Dalla nostra inviata Daria Pomponio
La memoria ha percorsi tortuosi e ondivaghi, non appartiene mai veramente solo al singolo individuo, essa costituisce lo spirito pulsante e vivo del tempo e dei luoghi che l’hanno generata. Fantasmagoria cinematografica evanescente eppure cristallina sulla storia portoghese, Tabu di Miguel Gomes è una pellicola di rara bellezza e acume, la riprova che il cinema europeo d’autore possiede ancora coraggio, talento e una straordinaria creatività. Presentato in Concorso alla Berlinale 2012, Tabu è suddiviso in due capitoli, preceduti da uno splendido prologo fiabesco-ancestrale, dove un esploratore coloniale ricerca fino alla fine del mondo l’amata morta, ora in compagnia di un coccodrillo malinconico. La prima parte del film, dal titolo “Paradiso perduto” si svolge nel Portogallo di oggi, dove Pilar si divide tra opere di bene, manifestazioni per i diritti umanitari, preghiere e le visite alla senescente vicina Aurora, che vive con la domestica capoverdiana Santa e sperpera i suoi averi nel gioco d’azzardo. La salute dell’anziana si aggrava e allora Pilar, per esaudire un suo ultimo desiderio, va alla ricerca del misterioso Gian Luca Ventura. Sarà l’uomo ad introdurci nella seconda parte del film, il “Paradiso” dove in totale assenza di dialoghi, ma guidati dalla voice over del personaggio, ascoltiamo la storia di una passione clandestina bruciante e criminale, sbocciata nell’Africa coloniale, alle pendici del monte Tabu.
Rielaborando alcuni elementi fondativi ed inalienabili della storia portoghese (il colonialismo e la sua fine, l’emergere totalizzante del cattolicesimo dopo la Seconda Guerra Mondiale) Gomes va alla riceca dell’essenza stessa della propria cultura, e lo fa attraverso il cinema e la sua naturale propensione a restituirci ciò che è evanescente, intangibile, magico.
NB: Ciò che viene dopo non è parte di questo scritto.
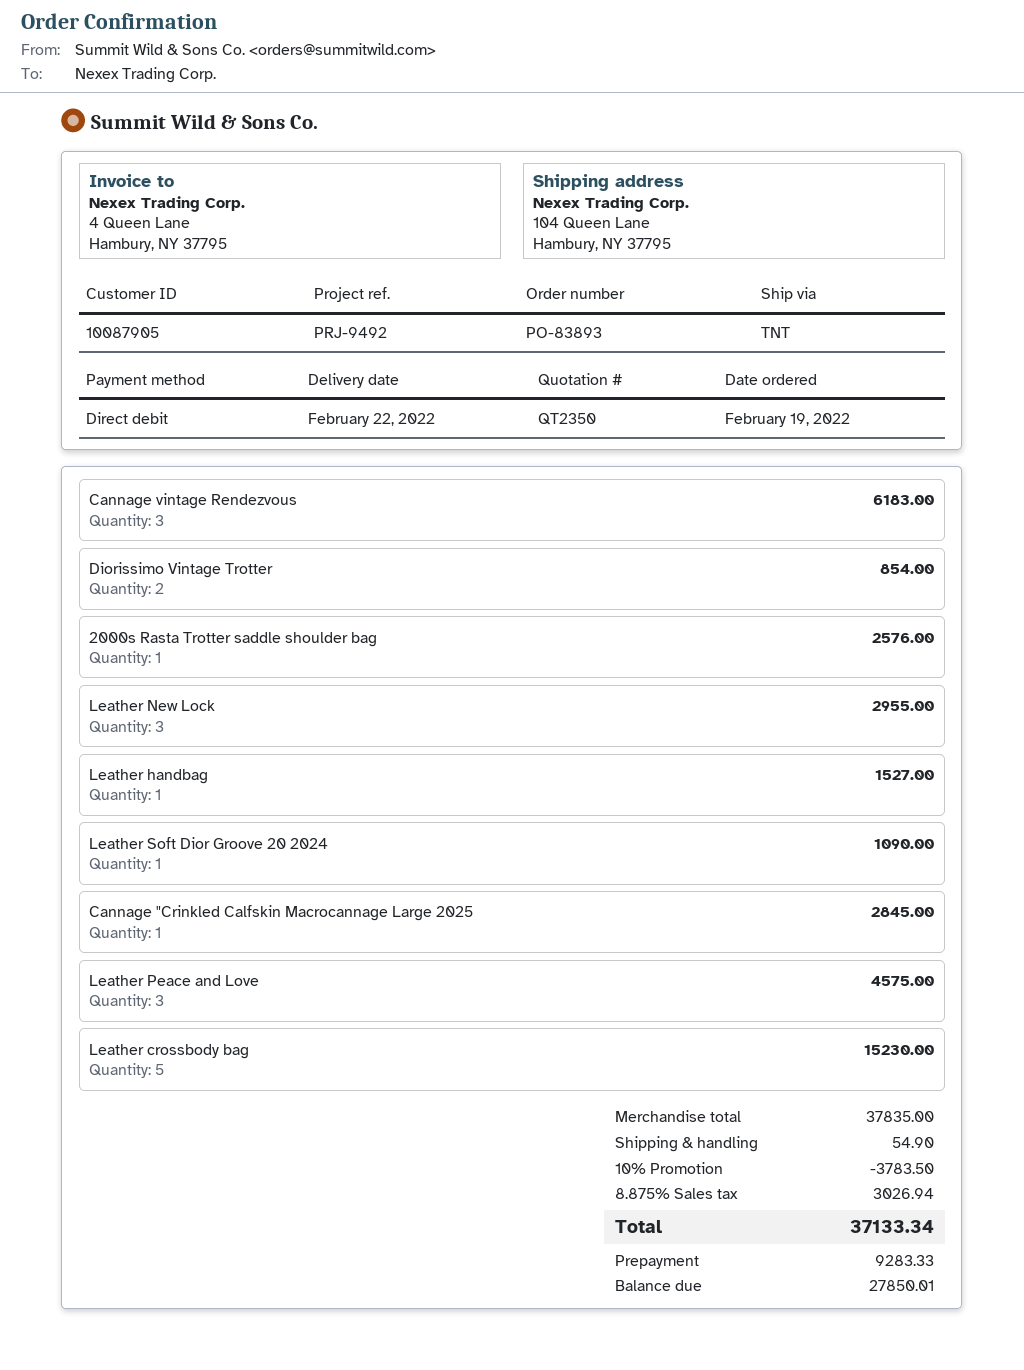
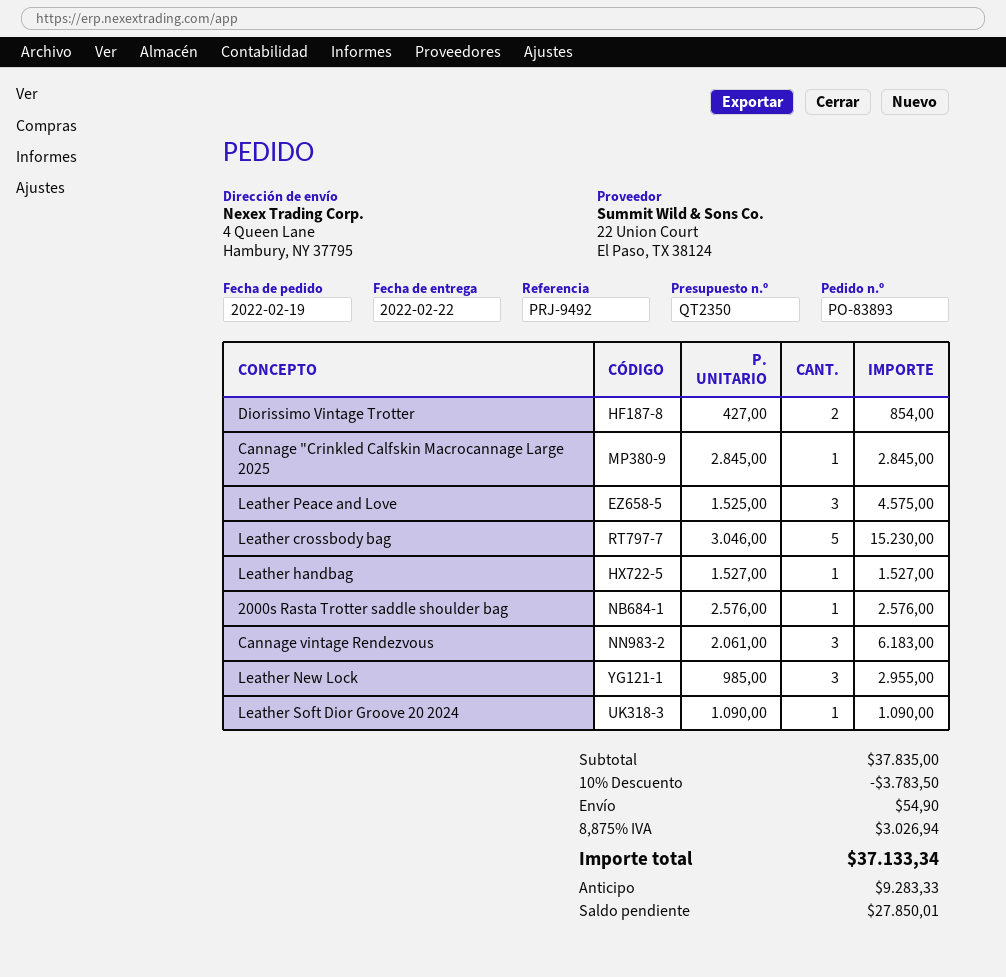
ship to: 104 Queen Lane, Hambury, NY 37795 -> 4 Queen Lane, Hambury, NY 37795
Girato in bianco e nero e in formato 4/3, con una prima parte in 35mm e la seconda in 16mm e fondamentalmente muta, Tabu non è però un omaggio al cinema del passato né una sua glorificazione, e se recupera tecniche perdute è solo per metterle al servizio di una storia altrettanto antica. Tra paganesimo e rituali contemporanei, un presente asettico e un passato segnato dalla colpa, il Portogallo di Gomes è quello della memoria di una generazione che va scomparendo, il racconto orale degli ultimi narratori ancora in vita, un inno al potere e alle infinite possibilità del linguaggio cinematografico.